I would think that making 10 to 20 movies with $10M budgets, that each bring in a 5X to 8X return would be "better business" than betting the farm on a $100M to $200M crapfest that brings a "hopeful" 1X to 2X return.
What is not readily evident in this picture? Is it about the promotion? Are the PR costs spread over many movies just too expensive for the studios?
It seems really lazy.
That still looks like some kind of bizarro Christina's World.
@TroisFilles: Absit iniuiria verbis.. but yeah. Point well taken.
snugbug
Pssst - "vomitoria." Veni, vidi, correcti.
Semper ubu sub ubi.
TroisFilles
@PaisleyPajamas: This idea of yours was touted as the future when the dvd boom revealed that genre content was, in fact, quite viable. However, instead of lots of great low-budget fare in several popular genre-styles we got execrable direct-to-video horror movies with cgi monsters that clog up the shelves of Schlockhustler Video.

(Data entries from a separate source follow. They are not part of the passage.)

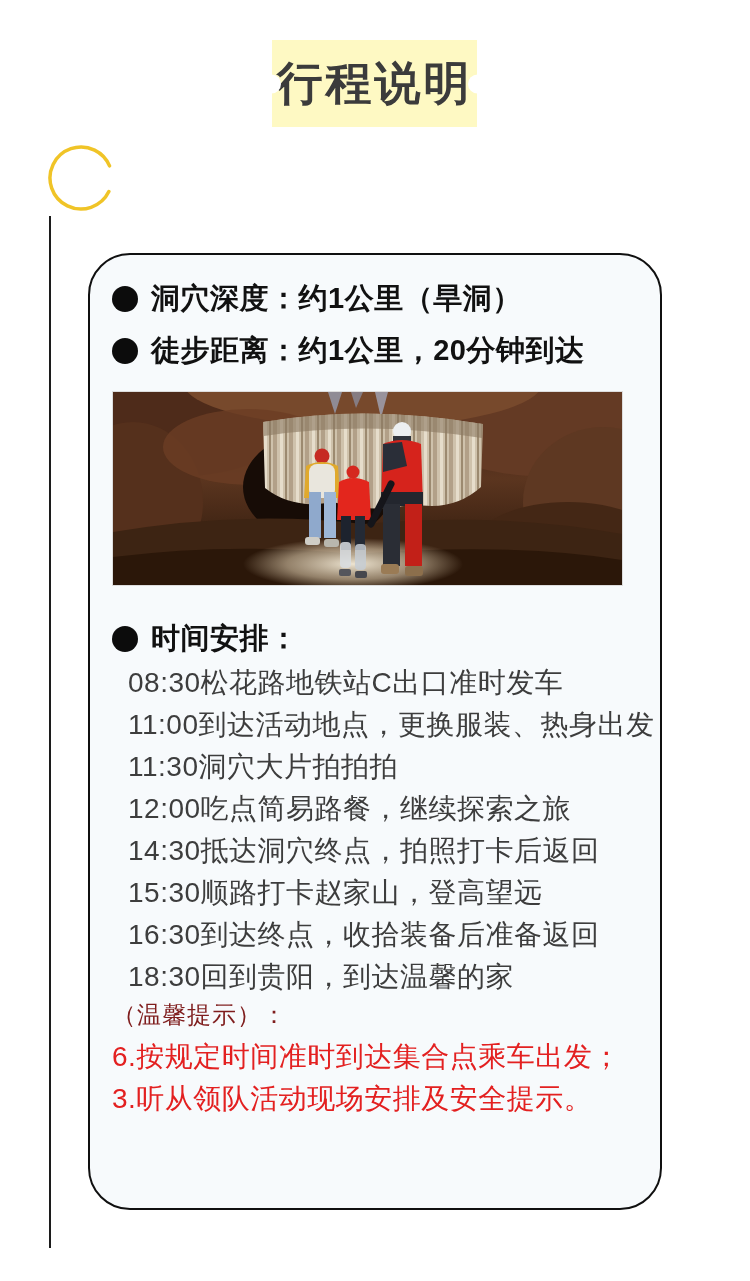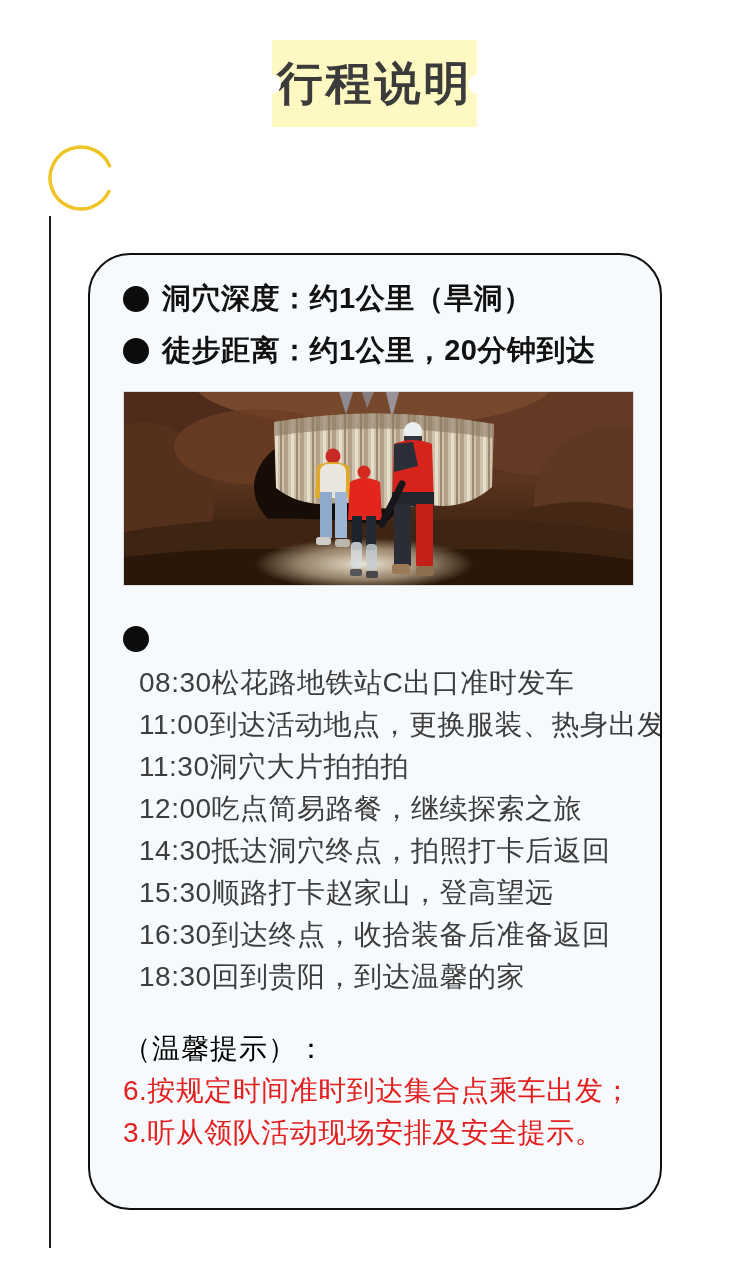--- a/index.html
+++ b/index.html
@@ -27,7 +27,7 @@
   
   .card { position:absolute; left:88px; top:253px; width:574px; height:957px;
           border:2.5px solid #101010; border-radius:42px; background:#F7FAFC;
-          padding:27px 29px 0 33px; overflow:hidden; }
+          padding:27px 29px 0 22px; overflow:hidden; }
 
   .fact-row { display:flex; align-items:center; height:34px; margin-bottom:18px; }
   .dot { width:26px; height:26px; border-radius:50%; background:#0c0c0c; flex:0 0 26px; margin-right:13px; }

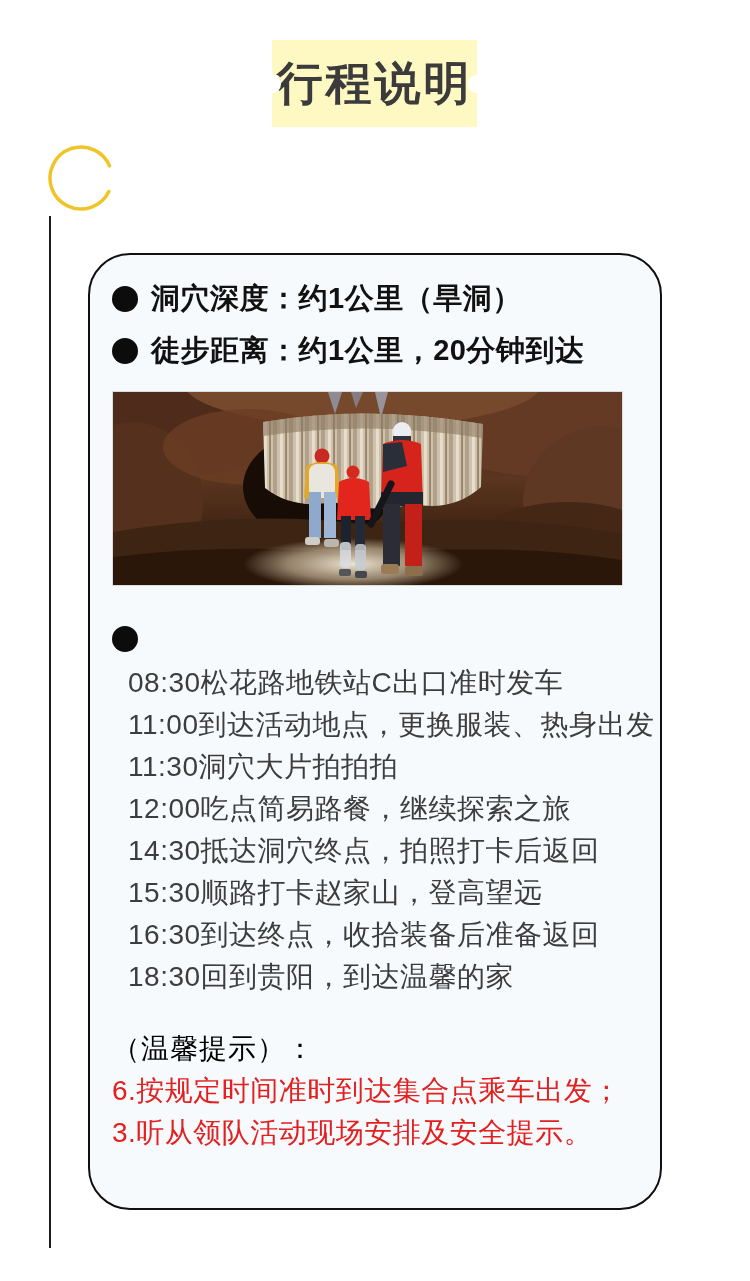--- a/index.html
+++ b/index.html
@@ -156,6 +156,7 @@
 
     <div class="sched-head-row">
       <span class="dot"></span>
+      <span class="sched-head">时间安排：</span>
     </div>
     <ul class="plain schedule">
       <li>08:30松花路地铁站C出口准时发车</li>

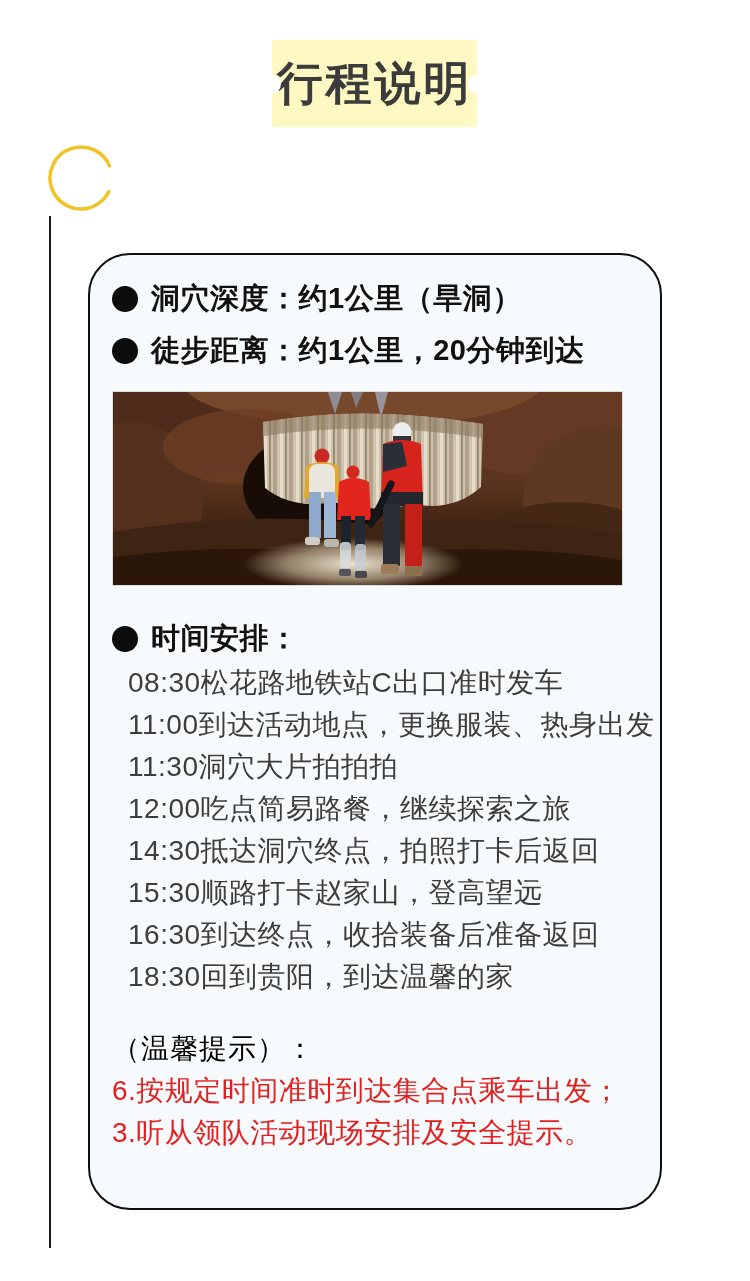--- a/index.html
+++ b/index.html
@@ -43,7 +43,7 @@
   .schedule { margin-top:6px; }
   .schedule li { font-size:28px; line-height:42px; color:#3D3D3D; letter-spacing:0.5px; white-space:nowrap;margin-left:16px; }
 
-  .tips-heading { margin-top:34px; font-size:28px; line-height:34px; color:#000000; letter-spacing:1px; }
+  .tips-heading { font-size:24px; line-height:34px; color:#7f1d1d; letter-spacing:1px; }
   .tips { margin-top:4px; }
   .tips li { font-size:28px; line-height:42px; color:#E32020; letter-spacing:0.5px; white-space:nowrap; }
 </style>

I don't know what happened, but my guess is the challenge of pulling off a good, cheap movie is greater than can be imagined. Probably more due to the cost of quality production than content.
For example, I saw the latest Final Destination movie, and the movie clearly had to cost upwards of $30 million, but it looked like a $10 million movie to me. Not one location was dressed in a manner that made me feel like it was a real place/event. Maybe "the system" just won't let you make a movie inside the pipeline without just setting money on fire.